The program has exceeded expectations, said Holy Spokes manager Megan McNamara. One goal of MUSC's was to see 1 million calories burned in the first year. According to data shared by Holy Spokes, riders have burned more than 4 million. They have also taken nearly 49,000 trips and traversed 105,000 miles, saving $60,900 and reducing carbon emissions by 92,590 pounds.
Those numbers come from the on-board Social Bicycles technology, which collects GPS data that can provide all sorts of useful information, like heat maps that show where riders go and charts that track what hubs bikes leave and arrive at. For instance, Hampton Park is more of a sightseeing hub than a transportation hub, as all trips start and end in the same spot. From MUSC's Fishburne parking lot, a majority of trips end at Jonathan Lucas or the Basic Science building, showing that students and employees are using the bikes to get to where they're going.

This heat map shows streets that Holy Spokes' bikes travel on.
The heat map also shows that people are not only riding all over the peninsula but also taking bikes across the bridges to Shem Creek and the West Ashley Greenway.
Growing and expanding the program has always been a part of the plan, Flood said. "Two years ago, we said a 600-bike system was necessary to include West Ashley and Mount Pleasant. We need to start adding bikes because people are biking to the beach over the Ravenel. It'd be better to have hubs on the other end."
But their newest initiative is to spread the program to the peninsula's lower- and moderate-income residents. The city of Charleston's head of transportation and traffic, Keith Benjamin, was a catalyst for this happening. Benjamin started his job in June 2017, a month into the Holy Spokes program, and met with them to discuss what they were calling a transportation system. Benjamin immediately had an issue with that.
"A transportation system, by definition, is a bunch of connections that create a whole," Benjamin told them. "If there's a part that's separated out, and when you look at how it launched with needing a debit or credit card with specific price points, saying it's a transportation system but missing a whole population of folks who are already using that type of transportation on a regular basis? It has to be accessible to everyone in the community."
Benjamin said it was nice to be in a room with Flood and his team and find them receptive to his philosophy on transportation. "He was all on board with it and we've been locked arms ever since," Benjamin said.
The city and Holy Spokes teamed up with bicycle advocacy group Charleston Moves and upper peninsula initiative Enough Pie to apply for a grant to expand the program from the JB Foundation, a national organization that focuses on poverty and equity issues.
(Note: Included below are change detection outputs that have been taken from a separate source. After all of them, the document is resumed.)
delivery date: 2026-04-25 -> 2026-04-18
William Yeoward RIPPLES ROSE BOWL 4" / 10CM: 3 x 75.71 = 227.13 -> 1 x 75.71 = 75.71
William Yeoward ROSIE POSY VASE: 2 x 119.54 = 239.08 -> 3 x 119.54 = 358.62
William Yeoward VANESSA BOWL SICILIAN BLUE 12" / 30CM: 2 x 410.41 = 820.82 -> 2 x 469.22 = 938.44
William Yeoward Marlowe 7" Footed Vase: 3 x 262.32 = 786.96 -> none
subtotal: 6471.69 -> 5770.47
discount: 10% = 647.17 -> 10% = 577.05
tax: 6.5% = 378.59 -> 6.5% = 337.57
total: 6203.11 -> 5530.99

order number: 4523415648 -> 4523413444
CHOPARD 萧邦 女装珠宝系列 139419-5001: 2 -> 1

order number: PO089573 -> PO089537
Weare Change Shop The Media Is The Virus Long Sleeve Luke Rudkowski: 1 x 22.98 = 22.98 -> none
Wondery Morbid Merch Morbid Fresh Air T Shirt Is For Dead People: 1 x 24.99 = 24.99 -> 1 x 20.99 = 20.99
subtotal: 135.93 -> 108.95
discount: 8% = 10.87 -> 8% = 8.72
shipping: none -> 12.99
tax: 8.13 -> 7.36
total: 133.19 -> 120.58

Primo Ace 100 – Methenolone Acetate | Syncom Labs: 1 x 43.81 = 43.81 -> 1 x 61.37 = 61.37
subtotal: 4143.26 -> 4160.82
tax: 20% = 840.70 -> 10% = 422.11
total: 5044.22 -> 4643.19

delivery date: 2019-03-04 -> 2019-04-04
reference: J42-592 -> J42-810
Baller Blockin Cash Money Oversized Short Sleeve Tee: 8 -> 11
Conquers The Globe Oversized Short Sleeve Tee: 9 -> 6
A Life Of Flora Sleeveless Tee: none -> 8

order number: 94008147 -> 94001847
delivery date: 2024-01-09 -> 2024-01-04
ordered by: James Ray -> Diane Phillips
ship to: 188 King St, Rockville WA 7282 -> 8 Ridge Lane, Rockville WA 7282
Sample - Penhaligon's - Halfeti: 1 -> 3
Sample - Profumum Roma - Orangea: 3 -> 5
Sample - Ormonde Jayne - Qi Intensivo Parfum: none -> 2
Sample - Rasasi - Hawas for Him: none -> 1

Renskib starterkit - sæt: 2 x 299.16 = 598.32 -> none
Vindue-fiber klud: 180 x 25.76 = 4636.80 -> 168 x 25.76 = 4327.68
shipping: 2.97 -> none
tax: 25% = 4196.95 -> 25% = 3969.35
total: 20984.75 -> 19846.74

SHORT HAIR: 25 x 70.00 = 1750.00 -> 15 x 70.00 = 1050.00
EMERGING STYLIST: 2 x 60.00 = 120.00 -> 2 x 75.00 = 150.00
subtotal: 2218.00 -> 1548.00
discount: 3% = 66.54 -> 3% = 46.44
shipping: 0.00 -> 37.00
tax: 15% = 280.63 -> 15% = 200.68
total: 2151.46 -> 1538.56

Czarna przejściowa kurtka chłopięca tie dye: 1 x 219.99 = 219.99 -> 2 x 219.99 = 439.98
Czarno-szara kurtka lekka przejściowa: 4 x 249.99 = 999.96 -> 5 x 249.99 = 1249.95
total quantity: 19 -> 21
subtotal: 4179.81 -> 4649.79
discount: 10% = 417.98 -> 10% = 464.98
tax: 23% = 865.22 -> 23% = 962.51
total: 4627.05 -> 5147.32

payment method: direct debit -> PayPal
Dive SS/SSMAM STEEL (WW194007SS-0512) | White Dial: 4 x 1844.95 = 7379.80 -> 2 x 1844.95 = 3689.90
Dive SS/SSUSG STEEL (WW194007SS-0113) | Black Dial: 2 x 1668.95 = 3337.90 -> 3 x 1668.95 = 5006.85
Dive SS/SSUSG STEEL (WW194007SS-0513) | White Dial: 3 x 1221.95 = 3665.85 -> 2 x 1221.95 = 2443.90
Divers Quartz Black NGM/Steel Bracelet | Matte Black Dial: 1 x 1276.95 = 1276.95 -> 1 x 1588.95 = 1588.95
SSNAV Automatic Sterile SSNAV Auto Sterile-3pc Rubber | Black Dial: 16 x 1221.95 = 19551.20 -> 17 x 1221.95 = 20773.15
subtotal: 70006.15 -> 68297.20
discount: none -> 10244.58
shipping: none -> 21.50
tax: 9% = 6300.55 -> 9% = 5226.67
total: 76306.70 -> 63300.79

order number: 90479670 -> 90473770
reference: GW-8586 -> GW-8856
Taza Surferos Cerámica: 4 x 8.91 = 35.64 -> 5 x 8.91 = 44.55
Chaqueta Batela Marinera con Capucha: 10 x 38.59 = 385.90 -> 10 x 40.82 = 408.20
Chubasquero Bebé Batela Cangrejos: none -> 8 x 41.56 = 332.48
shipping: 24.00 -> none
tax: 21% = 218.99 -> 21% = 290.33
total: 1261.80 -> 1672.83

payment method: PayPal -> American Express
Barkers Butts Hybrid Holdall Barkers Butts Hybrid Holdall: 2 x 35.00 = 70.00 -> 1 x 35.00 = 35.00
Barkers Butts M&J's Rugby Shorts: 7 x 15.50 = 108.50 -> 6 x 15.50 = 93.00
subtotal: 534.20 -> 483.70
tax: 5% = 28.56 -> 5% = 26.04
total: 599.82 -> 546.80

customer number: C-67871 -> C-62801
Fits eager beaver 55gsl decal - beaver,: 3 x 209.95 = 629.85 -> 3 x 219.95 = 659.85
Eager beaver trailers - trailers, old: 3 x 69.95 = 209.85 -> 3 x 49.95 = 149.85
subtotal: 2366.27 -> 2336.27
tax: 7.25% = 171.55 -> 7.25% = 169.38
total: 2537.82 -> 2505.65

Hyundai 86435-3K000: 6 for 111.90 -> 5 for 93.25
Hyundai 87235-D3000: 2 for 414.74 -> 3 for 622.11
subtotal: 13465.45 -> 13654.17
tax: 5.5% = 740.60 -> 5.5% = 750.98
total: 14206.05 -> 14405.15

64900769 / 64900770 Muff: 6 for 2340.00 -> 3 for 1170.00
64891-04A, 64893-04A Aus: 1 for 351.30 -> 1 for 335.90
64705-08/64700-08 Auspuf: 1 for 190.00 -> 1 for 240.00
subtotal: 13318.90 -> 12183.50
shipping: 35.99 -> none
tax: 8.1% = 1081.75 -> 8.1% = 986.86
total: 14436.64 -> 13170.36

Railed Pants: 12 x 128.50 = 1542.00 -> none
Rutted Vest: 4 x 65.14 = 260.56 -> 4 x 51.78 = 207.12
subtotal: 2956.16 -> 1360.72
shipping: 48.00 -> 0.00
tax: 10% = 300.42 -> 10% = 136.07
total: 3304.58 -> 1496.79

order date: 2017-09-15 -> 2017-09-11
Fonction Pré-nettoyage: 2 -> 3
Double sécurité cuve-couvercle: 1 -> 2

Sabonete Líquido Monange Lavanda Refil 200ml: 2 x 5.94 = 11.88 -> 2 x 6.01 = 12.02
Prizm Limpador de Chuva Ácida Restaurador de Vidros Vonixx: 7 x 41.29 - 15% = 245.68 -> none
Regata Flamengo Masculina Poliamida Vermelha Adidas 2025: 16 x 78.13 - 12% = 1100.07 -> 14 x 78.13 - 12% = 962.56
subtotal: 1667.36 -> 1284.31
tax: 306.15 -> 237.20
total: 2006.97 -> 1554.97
They received $50,000 this May and have begun implementation.
McNamara said they have added a hub in the Bridgeview Village Apartments on North Romney and the Food Lion parking lot and will wait to get feedback from the community ambassadors they are hiring as part of the program before they add a third.
Not only is availability an issue but so is access, Benjamin said. Gotcha has created a card for those who don't have debit or credit cards to use with the bikes. Costs are also being reduced with a small annual fee plus free daily rides.
While that ridership is being cultivated, McNamara said Holy Spokes has a total of 12,935 members with more signing up every day. Ryan Workman, who owns Bay Street Biergarten, which has a hub, uses the bikes nearly every day. "I live on Bowens Island," he said, "and I park in our parking lot and use the bikes to get around downtown. It's very convenient."
He said it was a slow start, but he sees people on the bikes every day. "I'm also starting to see a lot of tourists on the bikes," he said. "Once you start seeing people on them, others say, 'Oh wow, that’s a convenient way to get around downtown."
McNamara said that Charleston might have been considered the worst place to bike when they launched, "but we've seen the exact opposite. We've had no bike vandalism, theft or safety issues and we have thousands of members riding on the same streets."
Holy Spokes is planning a one-year anniversary celebration later this month with Lowcountry Local First that will include local businesses and a citywide scavenger hunt.